▶ **About this task**: Filter this material down to the lines that contain the string "displays", and return those lines.
───── Supplied records
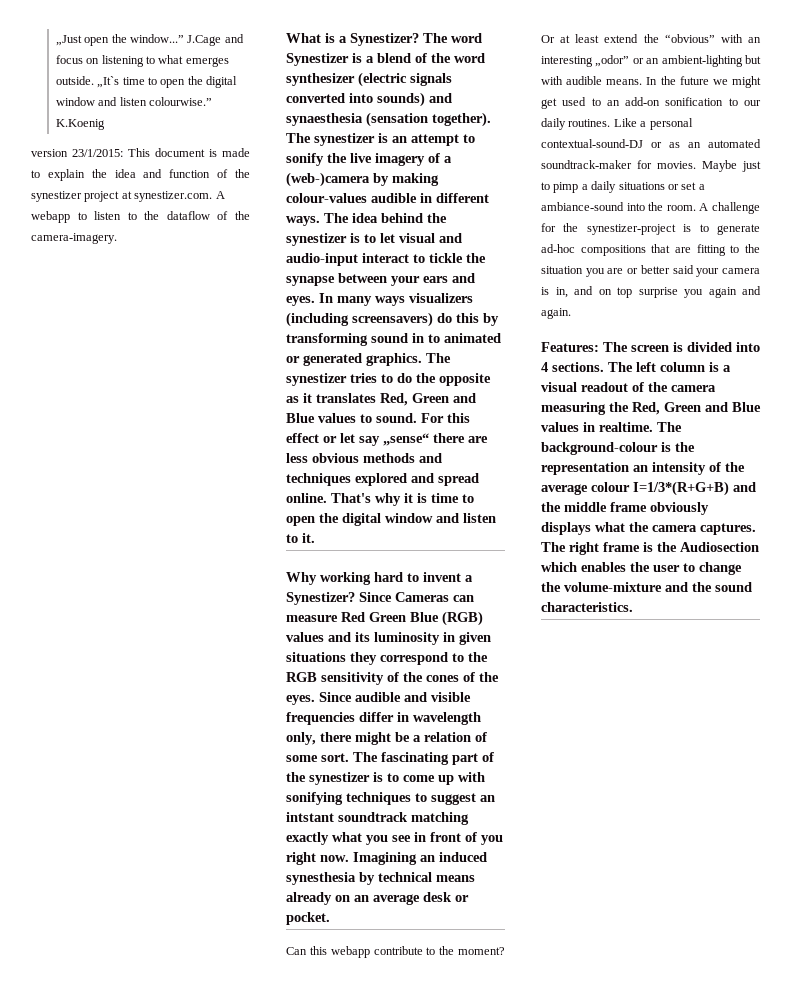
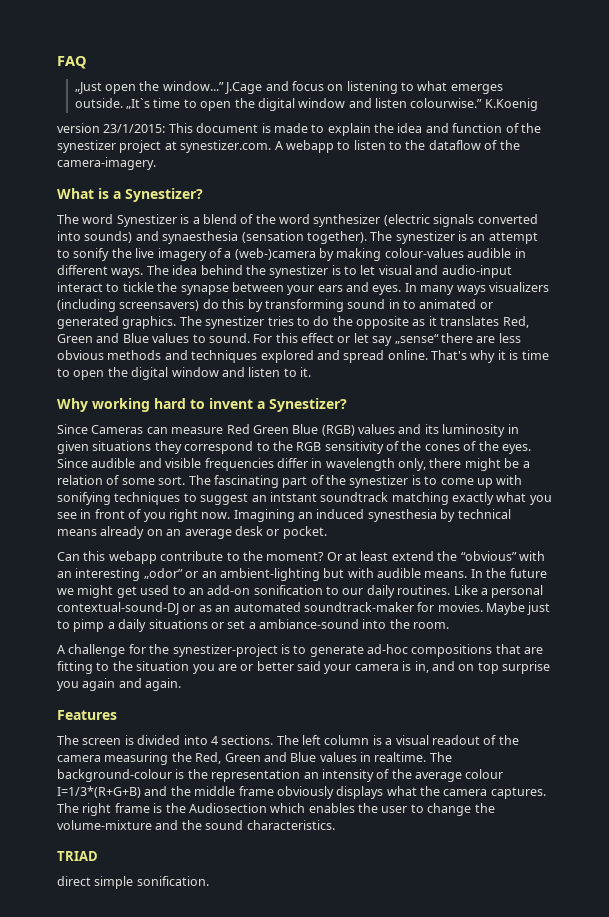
+ FAQ
- What is a Synestizer? The word Synestizer is a blend of the word synthesizer (electric signals converted into sounds) and synaesthesia (sensation together).
+ What is a Synestizer?
+ The word Synestizer is a blend of the word synthesizer (electric signals converted into sounds) and synaesthesia (sensation together).
- Why working hard to invent a Synestizer? Since Cameras can measure Red Green Blue (RGB) values and its luminosity in given situations they correspond to the RGB sensitivity of the cones of the eyes.
+ Why working hard to invent a Synestizer?
+ Since Cameras can measure Red Green Blue (RGB) values and its luminosity in given situations they correspond to the RGB sensitivity of the cones of the eyes.
- Maybe just to pimp a daily situations or set a ambiance-sound into the room. A challenge for the synestizer-project is to generate ad-hoc compositions that are fitting to the situation you are or better said your camera is in, and on top surprise you again and again.
+ Maybe just to pimp a daily situations or set a ambiance-sound into the room.
+ A challenge for the synestizer-project is to generate ad-hoc compositions that are fitting to the situation you are or better said your camera is in, and on top surprise you again and again.
- Features: The screen is divided into 4 sections.
+ Features
+ The screen is divided into 4 sections.
+ TRIAD
+ direct simple sonification.

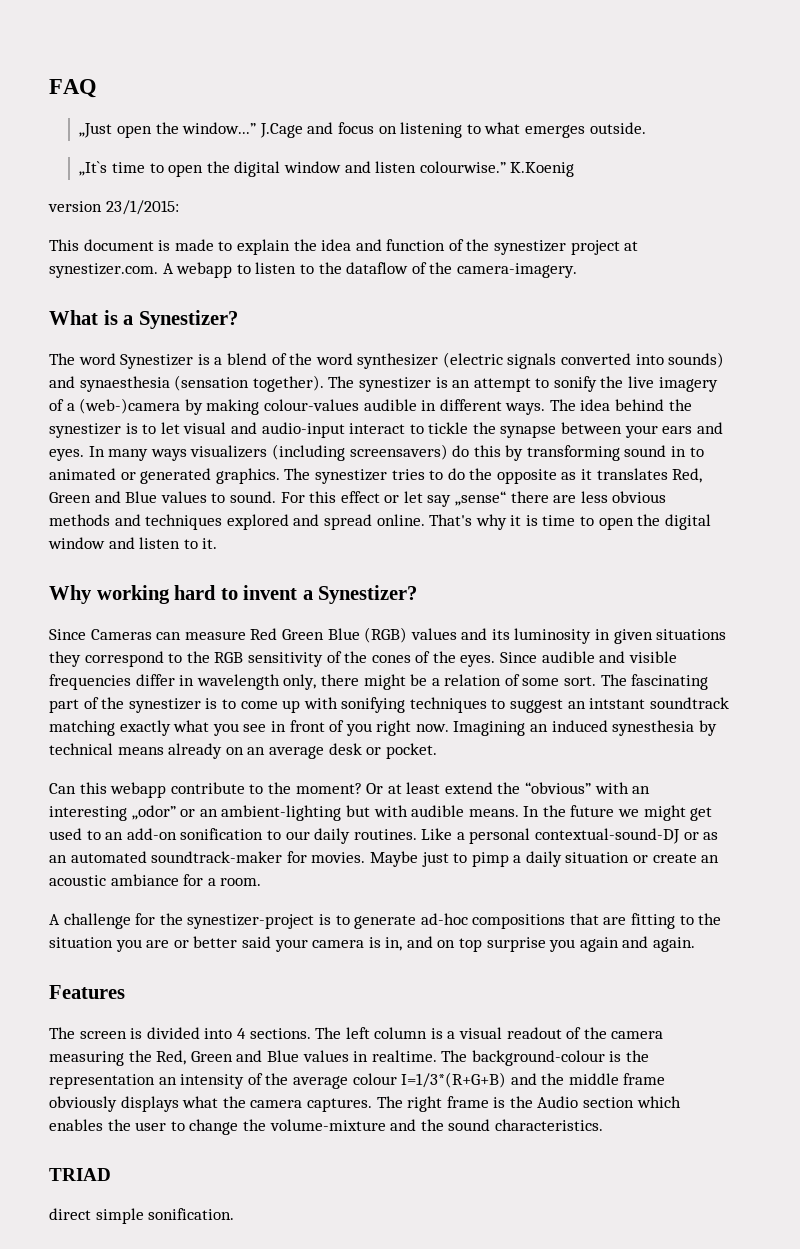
- J.Cage and focus on listening to what emerges outside. „It`s time to open the digital window and listen colourwise.”
+ J.Cage and focus on listening to what emerges outside.
+ „It`s time to open the digital window and listen colourwise.”
- version 23/1/2015: This document is made to explain the idea and function of the synestizer project at synestizer.com. A webapp to listen to the dataflow of the camera-imagery.
+ version 23/1/2015:
+ This document is made to explain the idea and function of the synestizer project at synestizer.com. A webapp to listen to the dataflow of the camera-imagery.
- Maybe just to pimp a daily situations or set a ambiance-sound into the room.
+ Maybe just to pimp a daily situation or create an acoustic ambiance for a room.
- The right frame is the Audiosection which enables the user to change the volume-mixture and the sound characteristics.
+ The right frame is the Audio section which enables the user to change the volume-mixture and the sound characteristics.

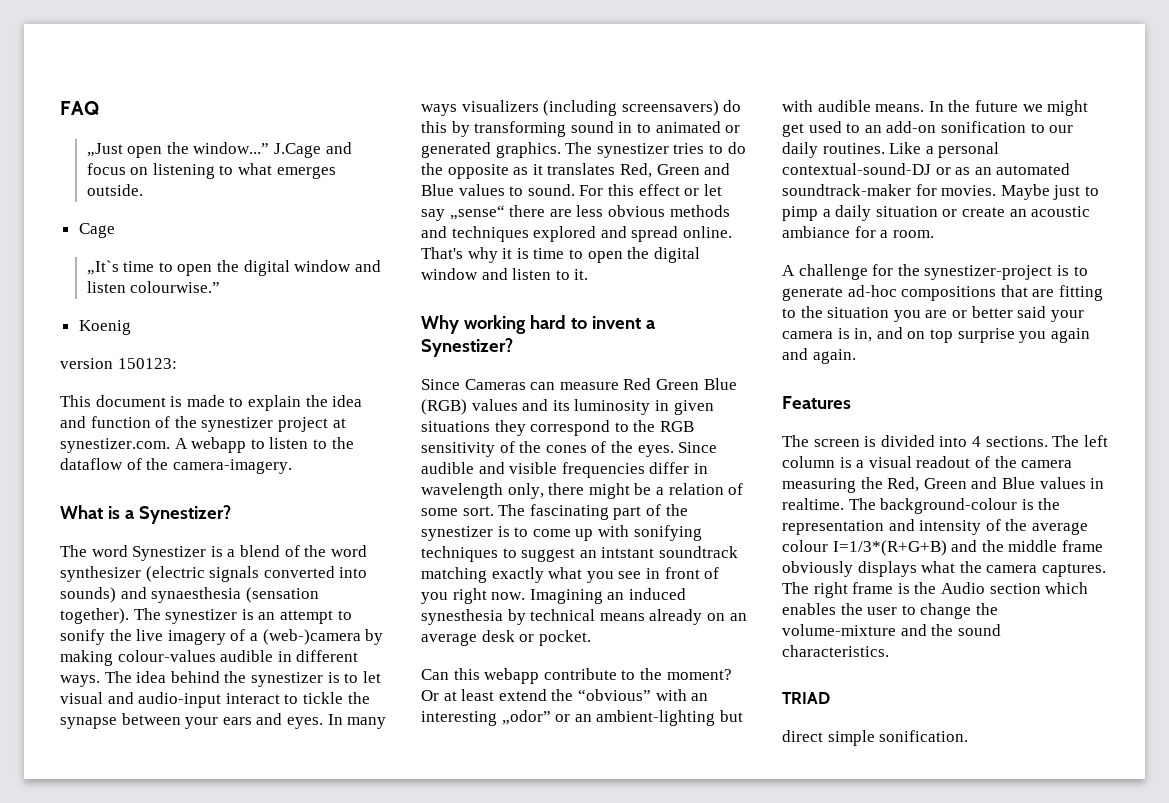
+ Cage
- „It`s time to open the digital window and listen colourwise.” K.Koenig
+ „It`s time to open the digital window and listen colourwise.”
+ Koenig
- version 23/1/2015:
+ version 150123:
- The background-colour is the representation an intensity of the average colour I=1/3*(R+G+B) and the middle frame obviously displays what the camera captures.
+ The background-colour is the representation and intensity of the average colour I=1/3*(R+G+B) and the middle frame obviously displays what the camera captures.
──────────
▶ **Answer**:
- The background-colour is the representation an intensity of the average colour I=1/3*(R+G+B) and the middle frame obviously displays what the camera captures.
+ The background-colour is the representation and intensity of the average colour I=1/3*(R+G+B) and the middle frame obviously displays what the camera captures.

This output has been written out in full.